The objective of this proposal is to develop a prototype for the next generation multivariable automated
insulin delivery (mvAID) systems (also called artificial pancreas) by integrating systems engineering and
artificial intelligence (Al) techniques that will mitigate the effects of meals, physical activities ,acute
psychological stress inducements and sleep irregularities without manual inputs by the user to tightly
regulate the glucose levels of people with diabetes. The first generation of automated insulin delivery
(AID) systems relied on hybrid closed-loop technology, collecting data from continuous glucose monitoring
devices and requiring manual user inputs for mitigating the effects of meals and exercise. The multivariable
AID that we developed provides a well-integrated next-generation system that analyzes historical and realtime
data from different sources, including continuous glucose monitoring systems, insulin pumps, and
wearable sensors in wristband physical activity trackers, to mitigate the effects of meals, physical activities,
and acute psychological stress without manual inputs by the user. Meals, planned exercises, many
physical activities of daily living, acute psychological stress, and sleep irregularities affect blood glucose
levels differentially, challenging people with Type 1 diabetes to continuously consider all these complex
factors in maintaining their blood glucose levels in the target range.
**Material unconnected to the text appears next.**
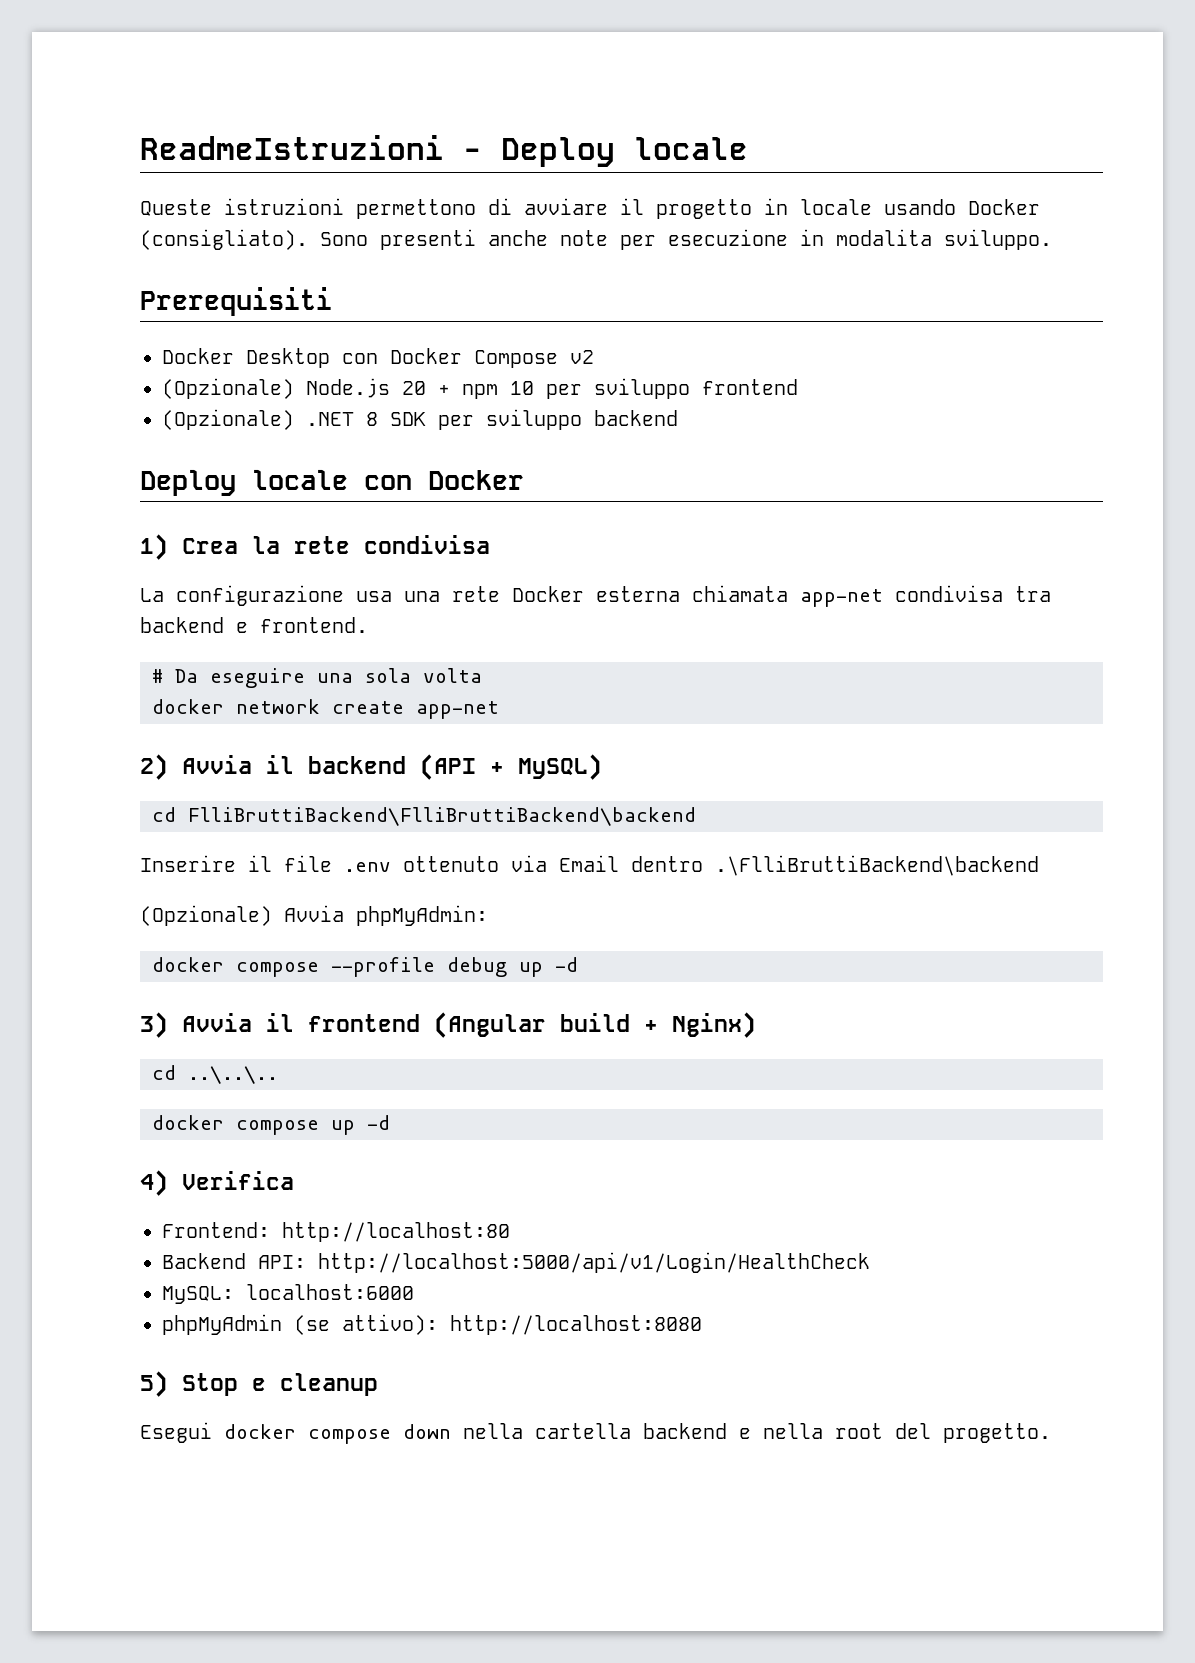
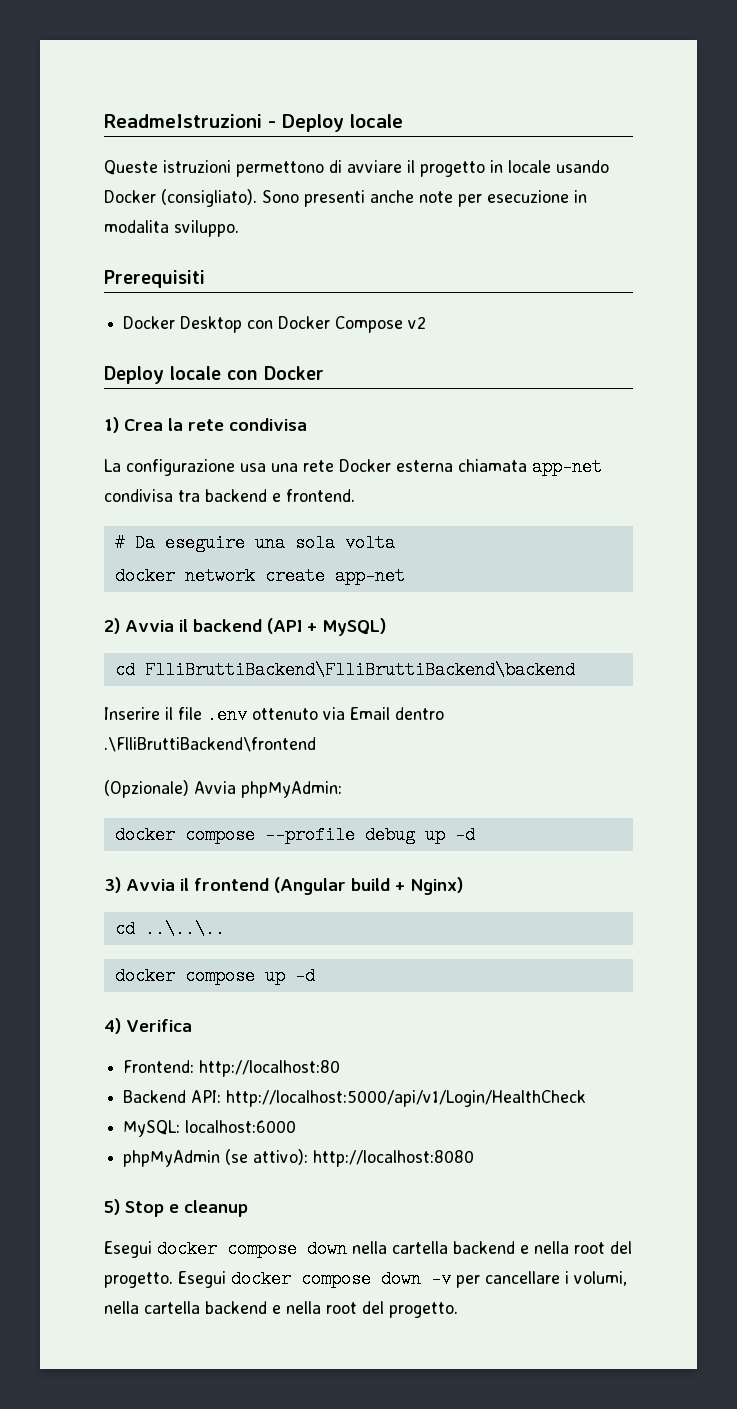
- (Opzionale) Node.js 20 + npm 10 per sviluppo frontend
- (Opzionale) .NET 8 SDK per sviluppo backend
- Inserire il file .env ottenuto via Email dentro .\FlliBruttiBackend\backend
+ Inserire il file .env ottenuto via Email dentro .\FlliBruttiBackend\frontend
+ Esegui docker compose down -v per cancellare i volumi, nella cartella backend e nella root del progetto.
Further improvement in glucose
regulation can be achieved by developing novel, interpretable, and interactive Al techniques that can
explain their predictions to medical care providers and AID users, and by integrating these Al techniques
with systems engineering techniques to develop an Al-mvAID system. The function of these Al techniques
is to predict the state of a person based on historical trends and current data, and provide additional
valuable information to the mvAID system to relieve the users from onerous repetitive tasks for interpreting
their current metabolic state, predicting the impact of their current actions on future variations in glucose
levels, and tuning the parameters of the Al-mvAID controller. The goal is to produce a powerful userfriendly
technology that integrates novel Al techniques with mvAID systems for minimal user burden in
achieving tight control of glucose levels despite the many complex glycemic disturbances occurring in freeliving
conditions, such as meals, physical activities, acute psychological stress, and sleep irregularities.